— RECORDS SHOWN —
---

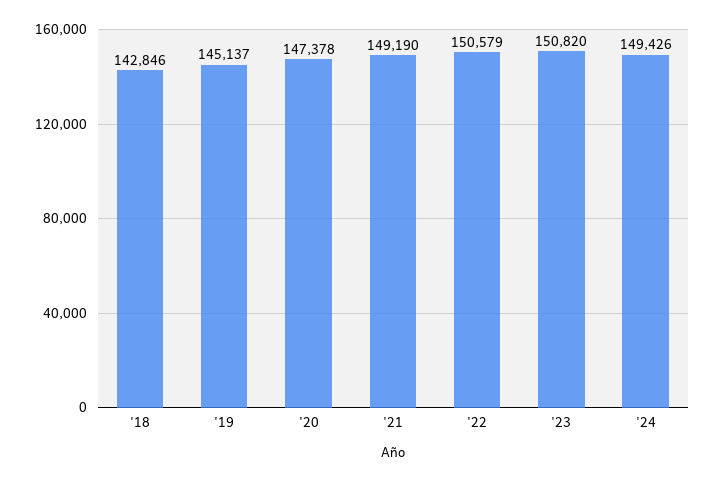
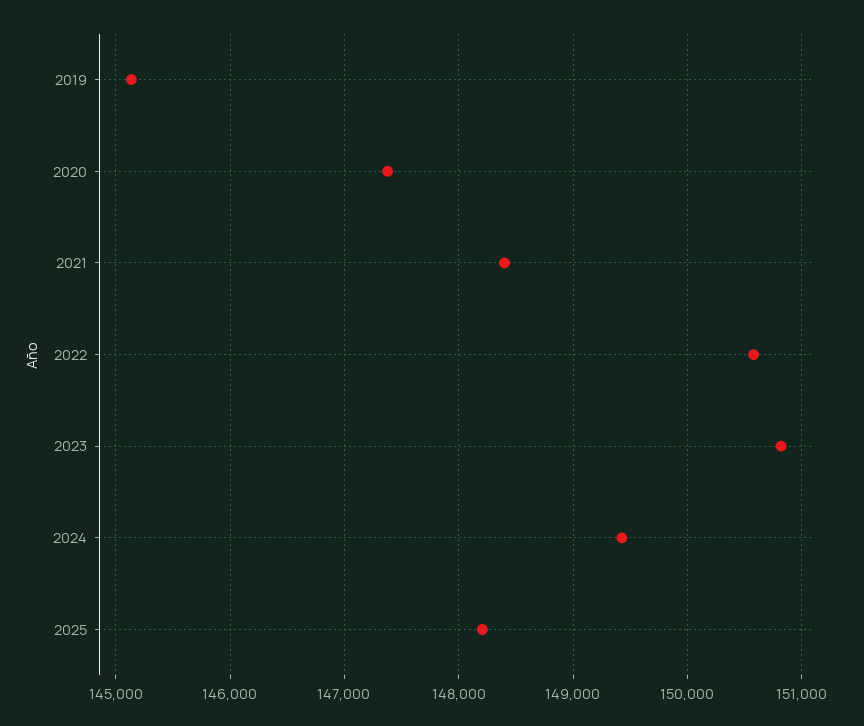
'18: 142846 -> none
'21: 149190 -> 148400
2025: none -> 148200

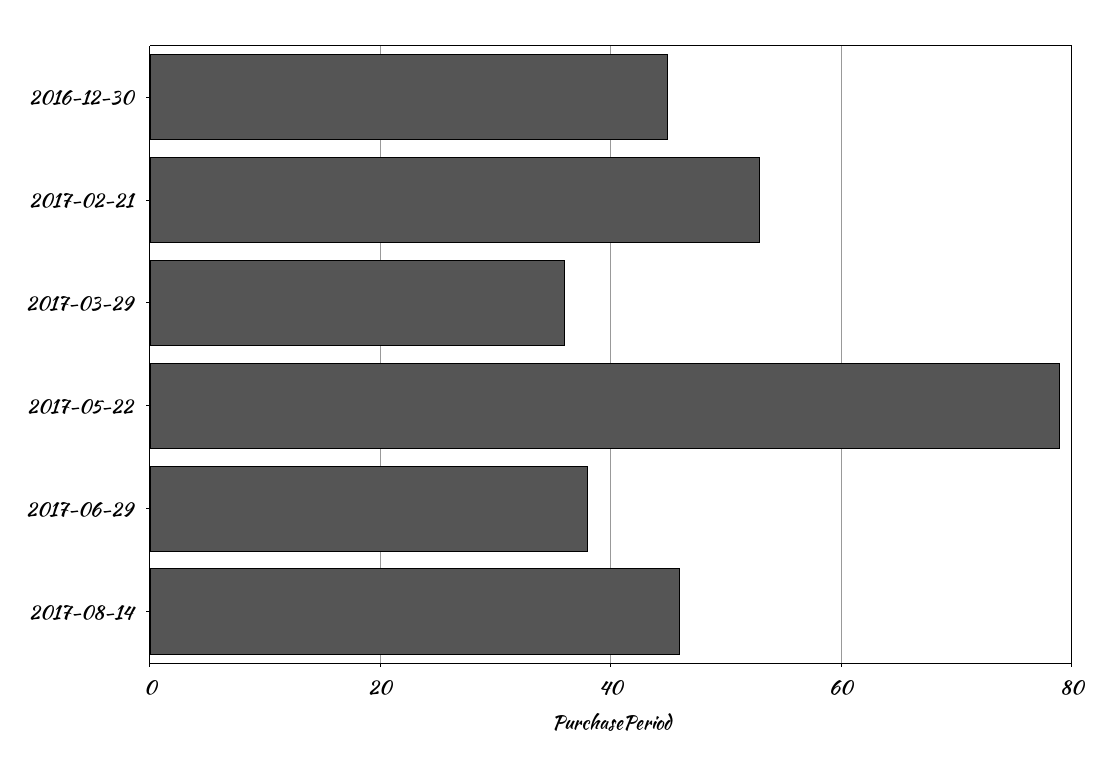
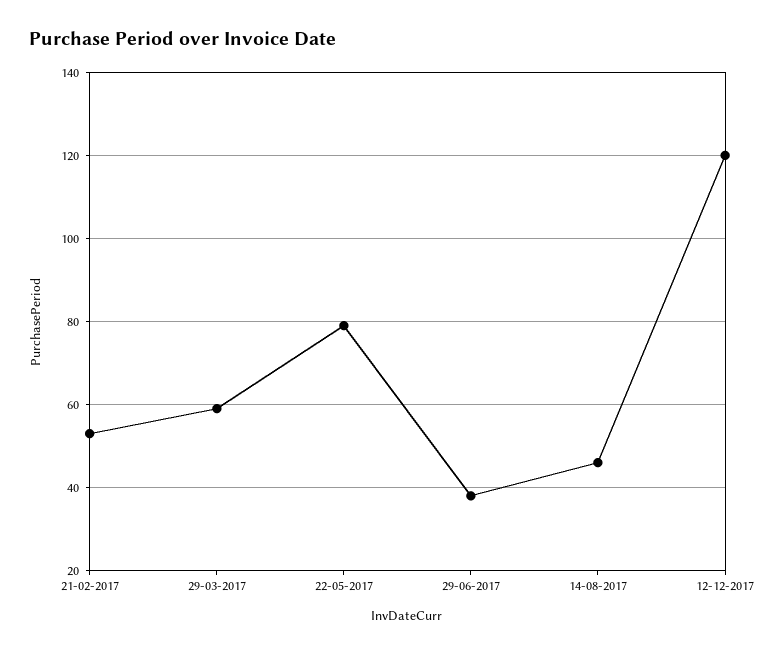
2016-12-30: 45 -> none
2017-03-29: 35 -> 60
12-12-2017: none -> 120

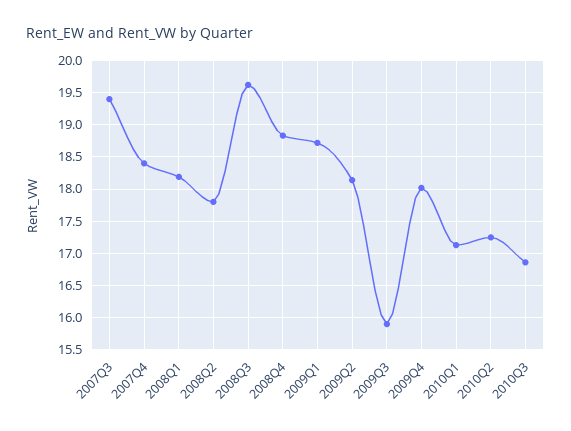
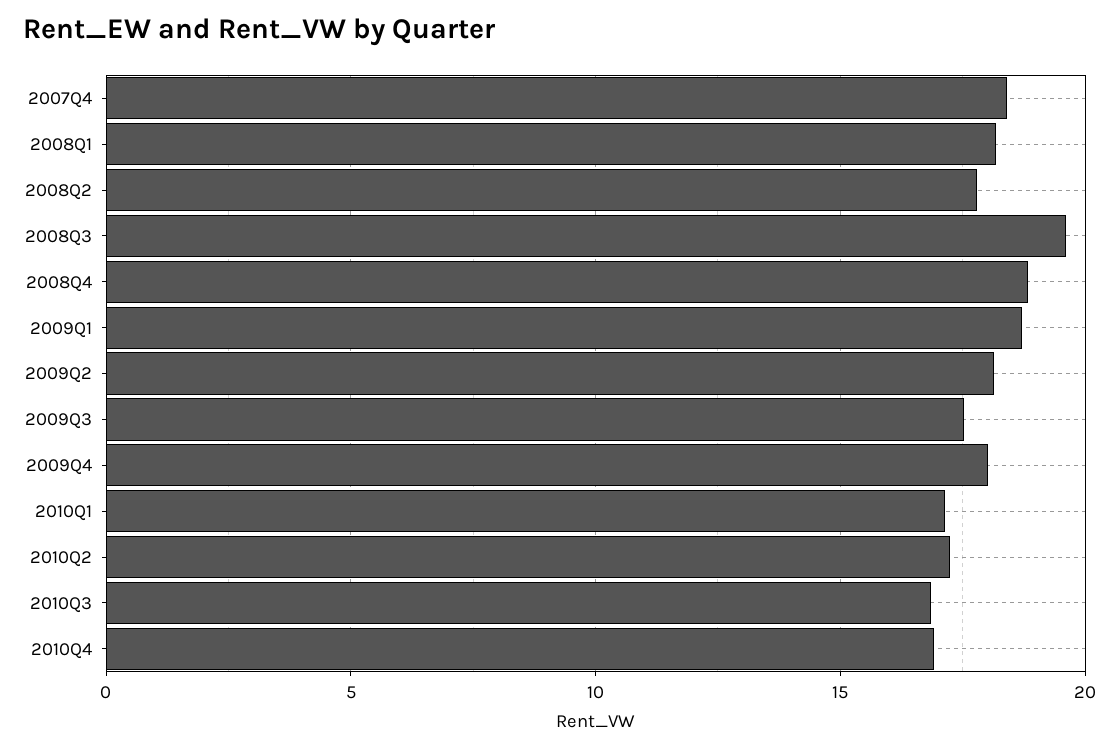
2007Q3: 19.4 -> none
2009Q3: 15.9 -> 17.5
2010Q4: none -> 17

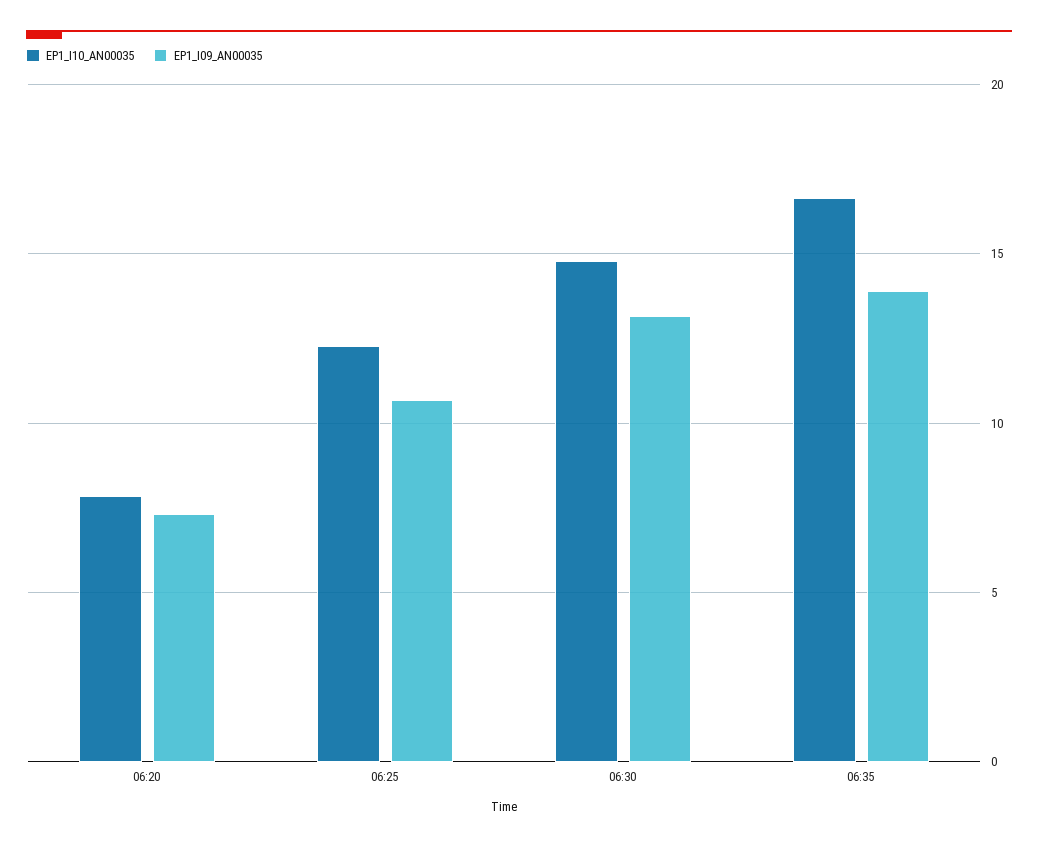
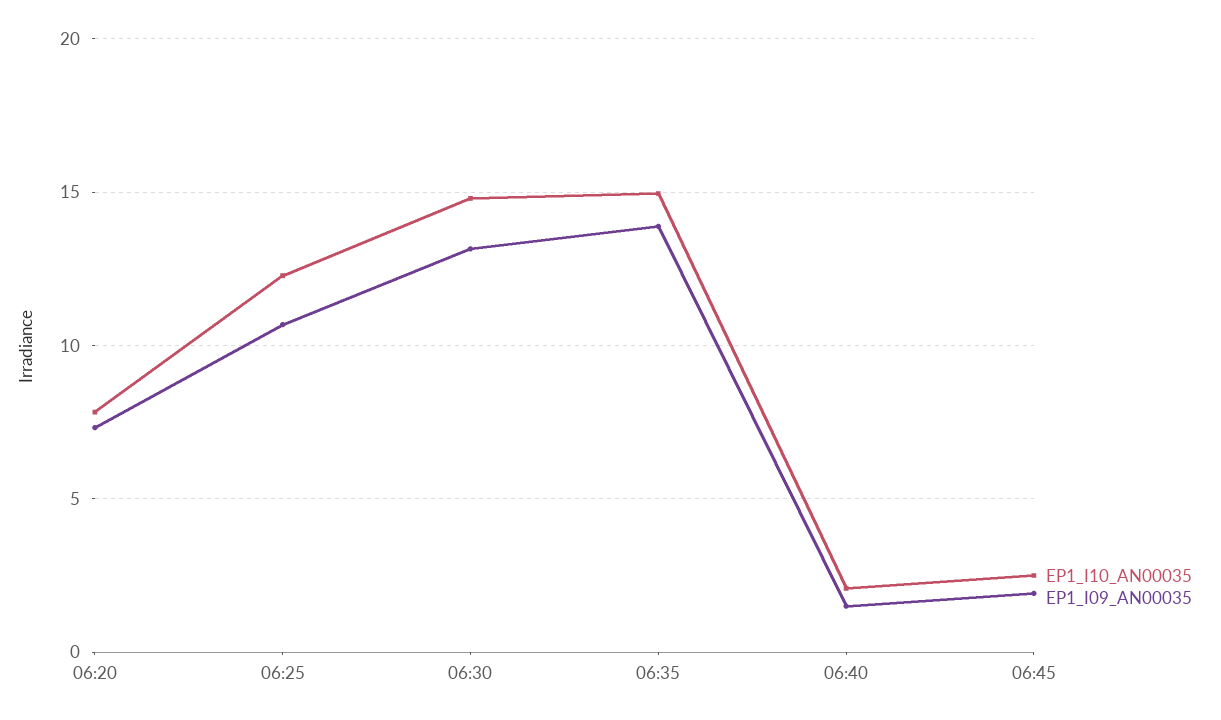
EP1_I10_AN00035, 06:35: 16.5 -> 15
EP1_I10_AN00035, 06:40: none -> 2
EP1_I09_AN00035, 06:40: none -> 1.5
EP1_I10_AN00035, 06:45: none -> 2.5
EP1_I09_AN00035, 06:45: none -> 2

---

Output every entry word for word, but omit the pictures.

'18: 142846 -> none
'21: 149190 -> 148400
2025: none -> 148200

2016-12-30: 45 -> none
2017-03-29: 35 -> 60
12-12-2017: none -> 120

2007Q3: 19.4 -> none
2009Q3: 15.9 -> 17.5
2010Q4: none -> 17

EP1_I10_AN00035, 06:35: 16.5 -> 15
EP1_I10_AN00035, 06:40: none -> 2
EP1_I09_AN00035, 06:40: none -> 1.5
EP1_I10_AN00035, 06:45: none -> 2.5
EP1_I09_AN00035, 06:45: none -> 2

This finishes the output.